OD&D also granted XP for finding magic items, but was vague about values, leaving them up to DM discretion, though Gary gave some suggested values in The Strategic Review issue #2.
 

What you're saying is it fits in better in this thread-

Why would anyone WANT to play 1e?

Than this thread-

Why would anyone want to play 1e?

I haven't been this confused since someone was trying to explain to me why punctuation in texts was aggressive.
I changed the title of this thread because apparently it was super confusing and the sarcasm didn't come through like it did the original. Now it's a mess.

It was originally:
Original thread: Why would anyone want to play 1e (cause RAW it was awful, here's a thread about all the challenging things about it).
Newer thread: Why would anyone NOT want to play 1e (cause it was so bad RAW that it actually had net positive result that was super fun for these reasons...) Written in the context of something like, "Why would you NOT want to watch Firefly, it's awesome!"

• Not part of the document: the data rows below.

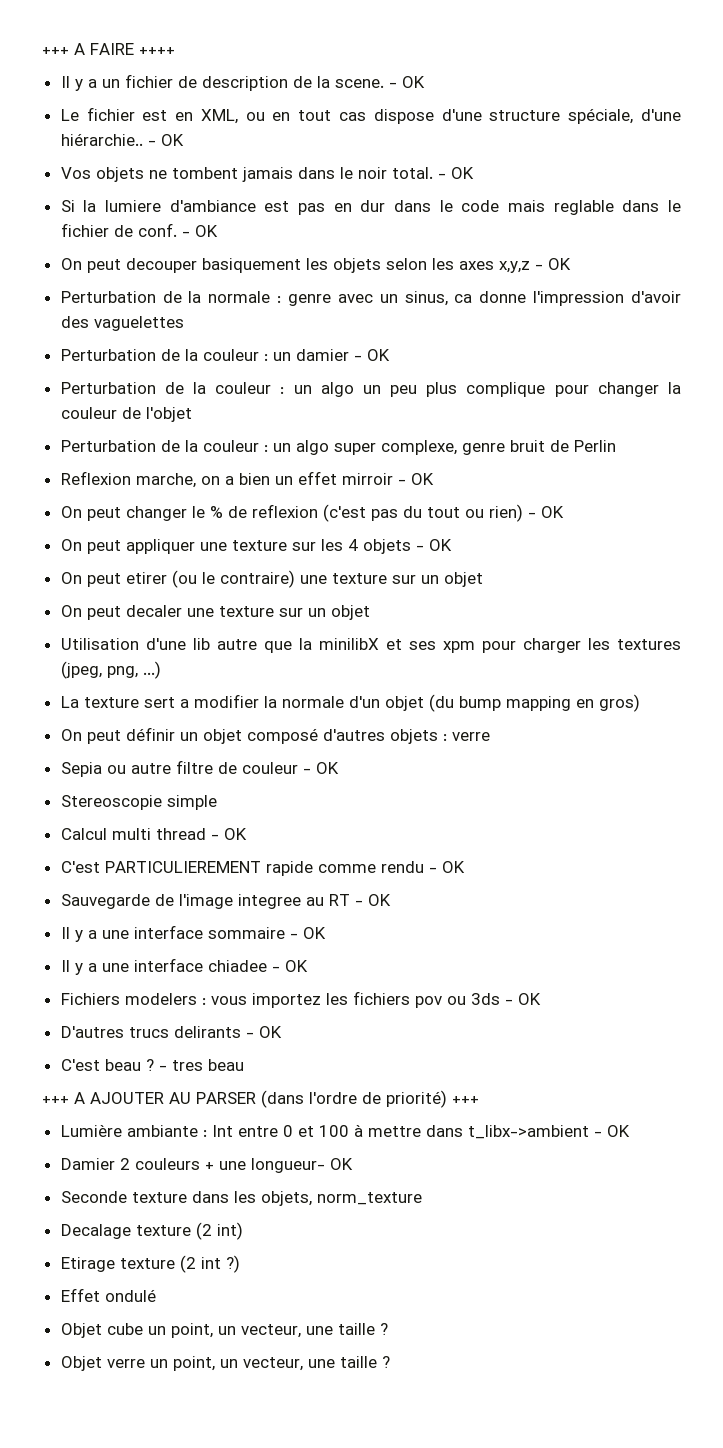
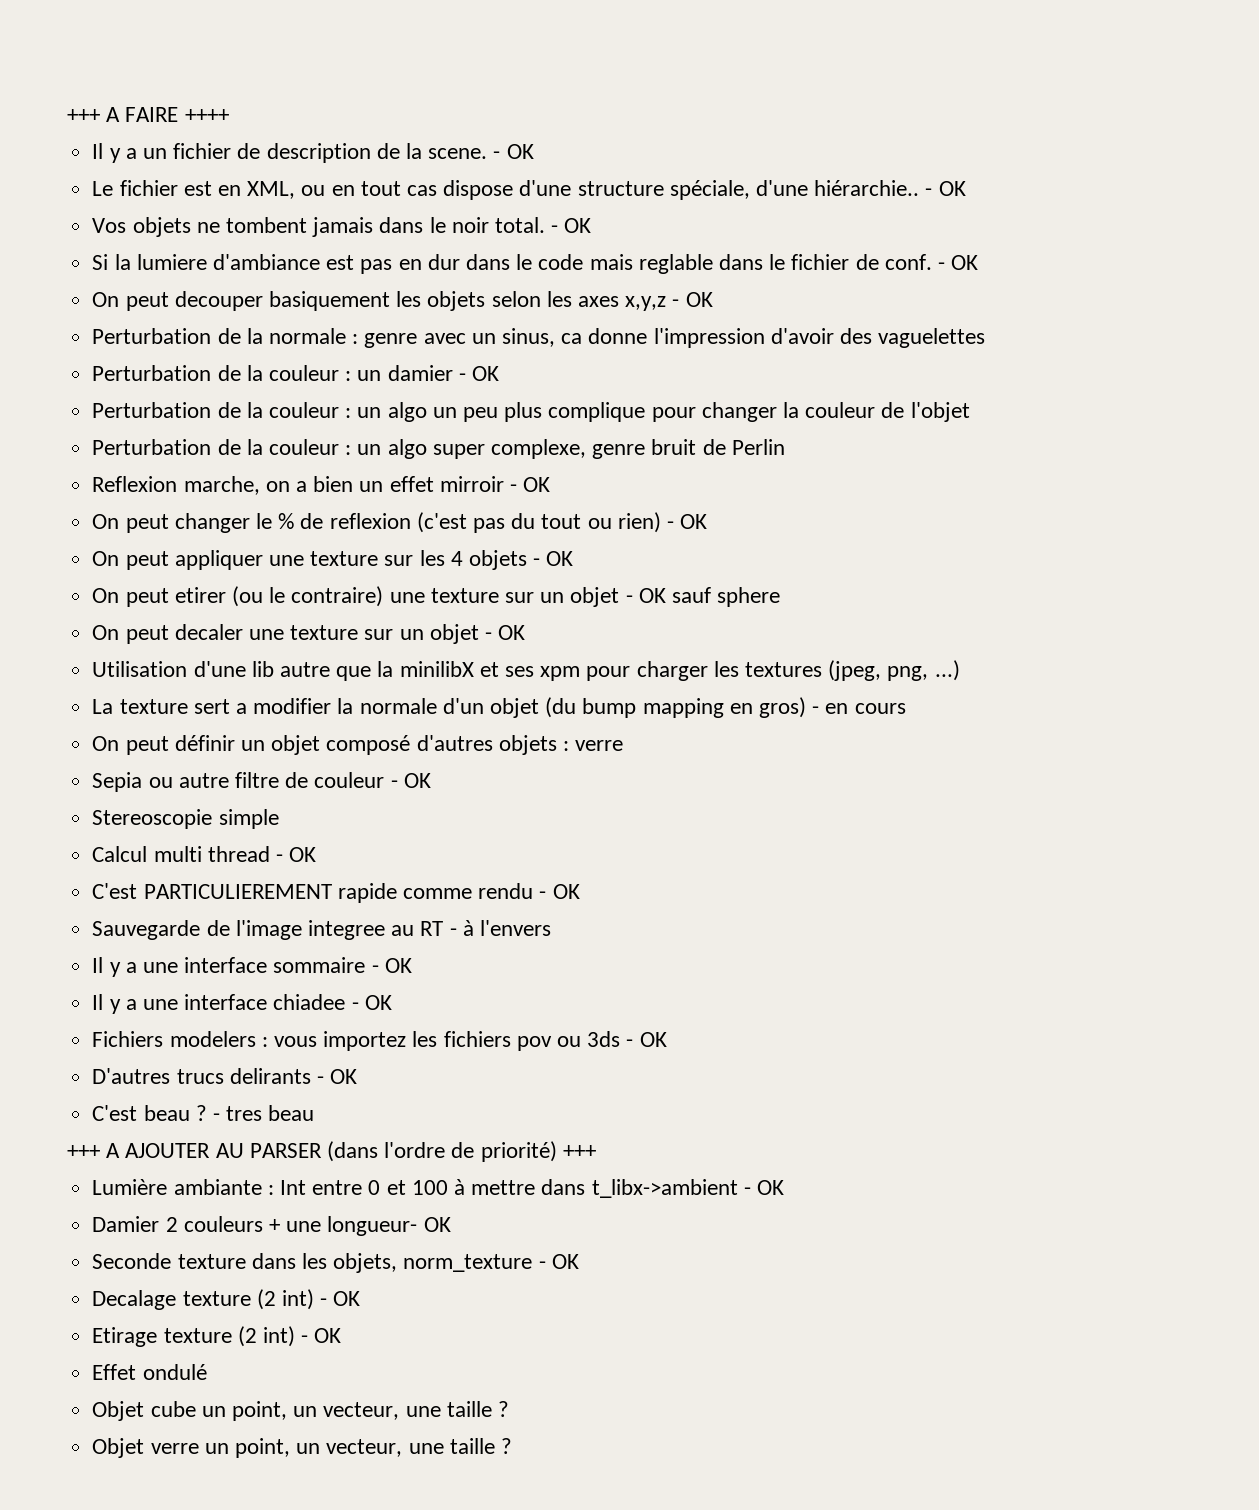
- On peut etirer (ou le contraire) une texture sur un objet
+ On peut etirer (ou le contraire) une texture sur un objet - OK sauf sphere
- On peut decaler une texture sur un objet
+ On peut decaler une texture sur un objet - OK
- La texture sert a modifier la normale d'un objet (du bump mapping en gros)
+ La texture sert a modifier la normale d'un objet (du bump mapping en gros) - en cours
- Sauvegarde de l'image integree au RT - OK
+ Sauvegarde de l'image integree au RT - à l'envers
- Seconde texture dans les objets, norm_texture
+ Seconde texture dans les objets, norm_texture - OK
- Decalage texture (2 int)
+ Decalage texture (2 int) - OK
- Etirage texture (2 int ?)
+ Etirage texture (2 int) - OK

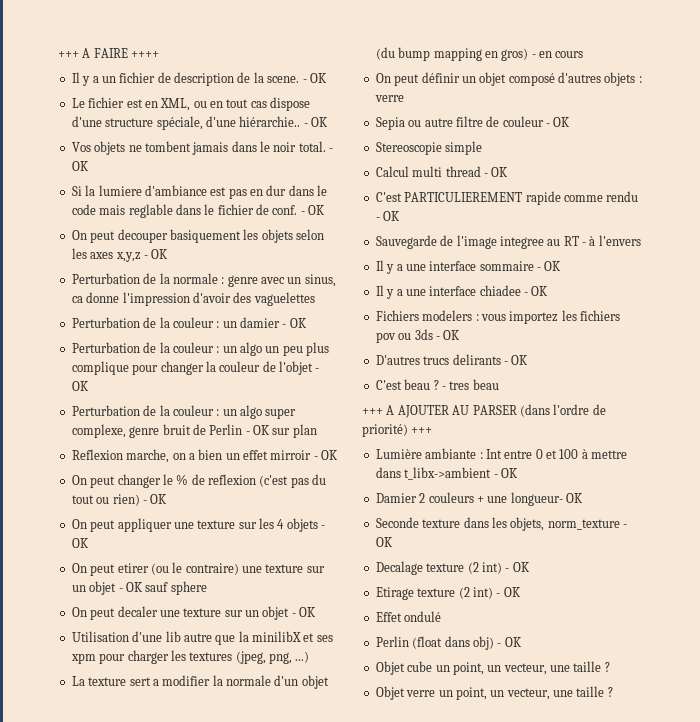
- Perturbation de la couleur : un algo un peu plus complique pour changer la couleur de l'objet
+ Perturbation de la couleur : un algo un peu plus complique pour changer la couleur de l'objet - OK
- Perturbation de la couleur : un algo super complexe, genre bruit de Perlin
+ Perturbation de la couleur : un algo super complexe, genre bruit de Perlin - OK sur plan
+ Perlin (float dans obj) - OK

So originally the titles were opposite. But then folks took the title here literally without reading the context of the OP and just repeated the same things in the first thread.
 

I changed the title of this thread because apparently it was super confusing and the sarcasm didn't come through like it did the original. Now it's a mess.

It was originally:
Original thread: Why would anyone want to play 1e (cause RAW it was awful, here's a thread about all the challenging things about it).
Newer thread: Why would anyone NOT want to play 1e (cause it was so bad RAW that it actually had net positive result that was super fun for these reasons...) Written in the context of something like, "Why would you NOT want to watch Firefly, it's awesome!"

So originally the titles were opposite. But then folks took the title here literally without reading the context of the OP and just repeated the same things in the first thread.
I answered in the original thread straight, answering the title question, giving reasons to play 1e.